I feel like we’re entering this new age, beyond the overly reductive Twitter screaming. We can start parsing through our real feelings. You have this sense of: I’m trying to figure this out as I go. It can be ambiguous.
It’s not a TED Talk. I don’t claim to have any answers. It’s literally just my thought process as I’m working through this stuff myself. I even say this in the show: It’s very easy and cathartic for women to fall back on that sort of “Kill all men, drink male tears, men are trash” feminism, but I find that to be a punt. I don’t believe those things and I know that the women that are saying those things largely do not believe it either. A lot of the women I know who are wearing T-shirts that say "Kill All Men" or whatever have husbands that they go home to every night. I know that there are layers of irony intended by those statements that I’m not addressing, but even so, I feel like that sort of Etsy-shop brand of “feminism” is not solving anything. It’s a pressure release valve, but it’s not really getting at what the problem is. Just as half of all human beings are not inherently inferior or stupid, the other half are not inherently crass or evil. We’re all just human beings that have been socialized under this system that is not working. The easy thing to do is to demonize the half that we are struggling to connect with and failing. But the more difficult thing to do is to really look at the roots of our behaviors and our beliefs and try to tease them out and find the humanity that’s inside of all of us, because we are all struggling to connect. I’ve dated a lot of straight men in the wake of my separation. I married a man who is a good man.

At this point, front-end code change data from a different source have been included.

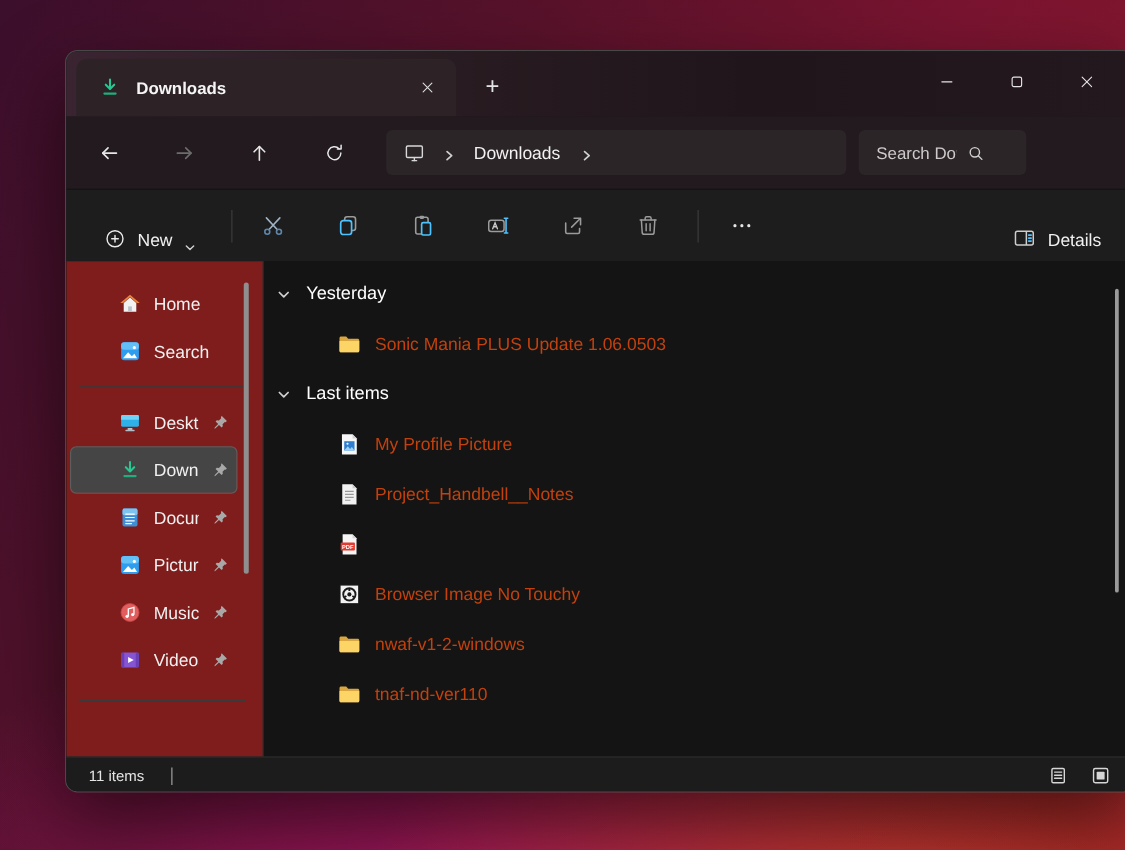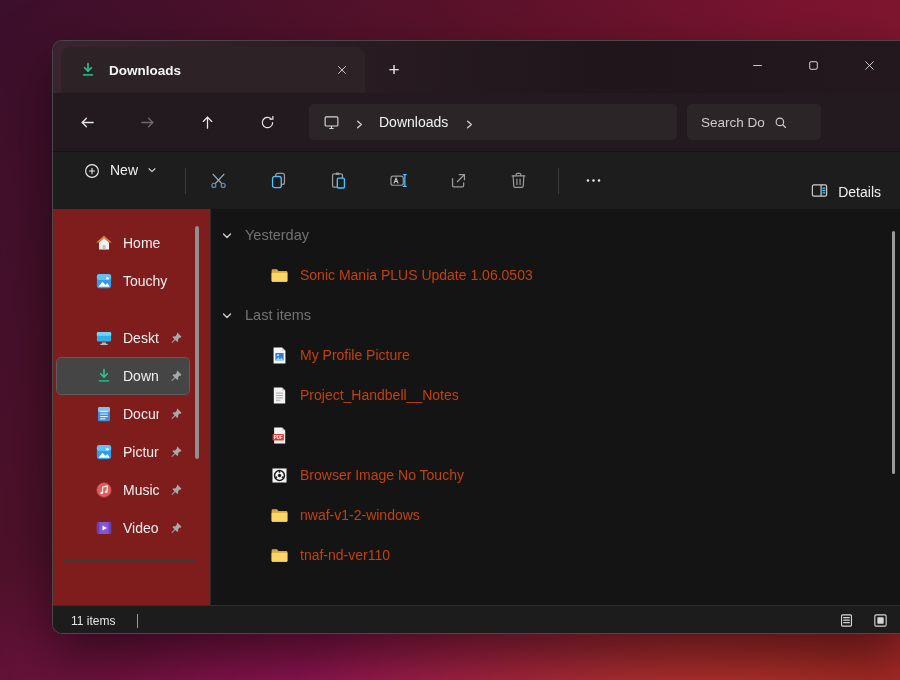--- a/index.html
+++ b/index.html
@@ -51,21 +51,21 @@
   .crumb { font-size:14px; color:#f2f2f2; }
   .crumb-chev.after { margin:0 0 0 16px; }
   .searchbox {
     width:134px; height:36px; background:#2b2528; border-radius:5px;
     display:flex; align-items:center; padding:0 10px 0 14px;
   }
   .search-text { color:#cfcaca; font-size:13.5px; width:64px; overflow:hidden; white-space:nowrap; flex:0 0 auto; }
   .search-icon { width:15px; height:15px; margin-left:8px; }
   
   .toolbar { height:58px; background:#1d1d1d; border-top:1px solid #141414; display:flex; align-items:center; padding:0 14px 0 18px; }
-  .new-btn { display:flex; align-items:flex-start; gap:9px; height:38px; padding:0 12px; border-radius:5px; }
+  .new-btn { display:flex; align-items:flex-end; gap:9px; height:38px; padding:0 12px; border-radius:5px; }
   .new-btn .plus { width:18px; height:18px; }
   .new-label { font-size:14px; color:#f0f0f0; }
   .new-chev { width:10px; height:10px; }
   .tb-sep { width:1px; height:26px; background:#3a3a3a; margin:0 12px 0 16px; }
   .tb-btn { width:40px; height:38px; margin-right:20px; border-radius:5px; display:flex; align-items:center; justify-content:center; }
   .tb-btn svg { width:19px; height:19px; }
   .tb-btn.more { margin-right:0; }
   .spacer { flex:1; }
   .details-btn { display:flex; align-items:flex-end; gap:9px; height:38px; padding:0 12px; border-radius:5px; }
   .details-btn svg { width:19px; height:19px; }
@@ -79,21 +79,21 @@
   }
   .side-item.selected { background:#454545; outline:1px solid #5d5d5d; }
   .side-icon { width:18px; height:18px; flex:0 0 auto; }
   .side-label { font-size:14px; color:#f0f0f0; white-space:nowrap; overflow:hidden; flex:1; }
   .pin { width:14px; height:14px; flex:0 0 auto; }
   .side-divider { height:1px; background:#3a3a3a; margin:10px 14px 10px 10px; }
   .side-scroll { position:absolute; right:11px; top:17px; width:4px; height:233px; background:#8f8f8f; border-radius:2px; }
   .content { flex:1; position:relative; padding-top:6px; background:#141414; overflow:hidden; }
   .group-header { height:40px; display:flex; align-items:center; gap:12px; padding-left:10px; }
   .group-chev { width:12px; height:12px; }
-  .group-label { font-size:14.5px; color:#737373; }
+  .group-label { font-size:14.5px; color:#ffffff; }
   .file-row { height:40px; display:flex; align-items:center; gap:11px; padding-left:59px; }
   .file-icon { width:19px; height:19px; flex:0 0 auto; }
   .file-name { font-size:14px; color:#c2410c; white-space:nowrap; }
   .content-scroll { position:absolute; right:12px; top:22px; width:3px; height:243px; background:#9a9a9a; border-radius:2px; }
   
   .statusbar { height:30px; background:#1c1c1c; border-top:1px solid #2e2e2e; display:flex; align-items:center; padding:0 14px 0 18px; }
   .items-count { font-size:12px; color:#e5e5e5; }
   .count-sep { width:1px; height:14px; background:#9a9a9a; margin-left:22px; }
   .view-btn { width:26px; height:22px; margin-left:8px; display:flex; align-items:center; justify-content:center; }
   .view-btn svg { width:17px; height:17px; }
@@ -285,21 +285,21 @@
               </svg></span>
             <span class="side-label">Home</span>
           </div>
           <div class="side-item">
             <span class="side-icon"><svg viewBox="0 0 24 24">
                 <rect x="2.5" y="2.5" width="19" height="19" rx="3.5" fill="#2e9df0"></rect>
                 <rect x="2.5" y="2.5" width="19" height="8" rx="3.5" fill="#63c0f7"></rect>
                 <path d="M4.5 19.5l5.5-6.5 4 4.4 2.6-2.7 3 4.8z" fill="#fff"></path>
                 <circle cx="16.6" cy="8.2" r="1.7" fill="#fff"></circle>
               </svg></span>
-            <span class="side-label">Touchy</span>
+            <span class="side-label">Search</span>
           </div>
           <div class="side-divider"></div>
           <div class="side-item">
             <span class="side-icon"><svg viewBox="0 0 24 24">
                 <rect x="2.5" y="4" width="19" height="12.5" rx="1.5" fill="#2eb1e8"></rect>
                 <path d="M2.5 5.5C2.5 4.7 3.2 4 4 4h16c.8 0 1.5.7 1.5 1.5V9h-19z" fill="#6fd3f7"></path>
                 <rect x="9.5" y="18" width="5" height="1.8" fill="#cfd8dc"></rect>
                 <rect x="7" y="19.8" width="10" height="1.4" rx=".7" fill="#aebfc7"></rect>
               </svg></span>
             <span class="side-label">Desktop</span>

He is a good person, and yet his wiring was just laid down in this culture that taught him that women are supposed to take care of him and solve all his problems and provide all the meaning in his life. And so many men are raised this way, and it makes the expectations for the women in their lives just impossible.
And there are expectations that women have for men that are not being met. So it’s very easy for us to be like: “All women are crazy! All men are trash! Fuck ‘em all!” But obviously that is not getting any of us anywhere. It’s making things worse. It’s like what you said about Twitter. There’s this ceiling for that kind of hyperbolic stick-rattling, which we’ve all hit on a personal and political level. There are some people who are out there still just screaming, screaming, screaming into the void. And there are people who have found great commercial success by screaming into the void that way. But I don’t find that productive. I think it’s just kind of making things worse. And I don’t mean this in the “we need to listen to Trump voters" kind of way. We get it. I get where they’re coming from, I don’t know that they get where I’m coming from, and that’s fine. I’m not saying let’s go sit down and have a cup of coffee with @lockherup45 on Twitter and find out what makes him tick. You don’t have to go listen to the screaming white man in Wisconsin, per se, but you do need to listen to the crying white man in your house. And they need to listen to us, which is, in a lot of ways, harder.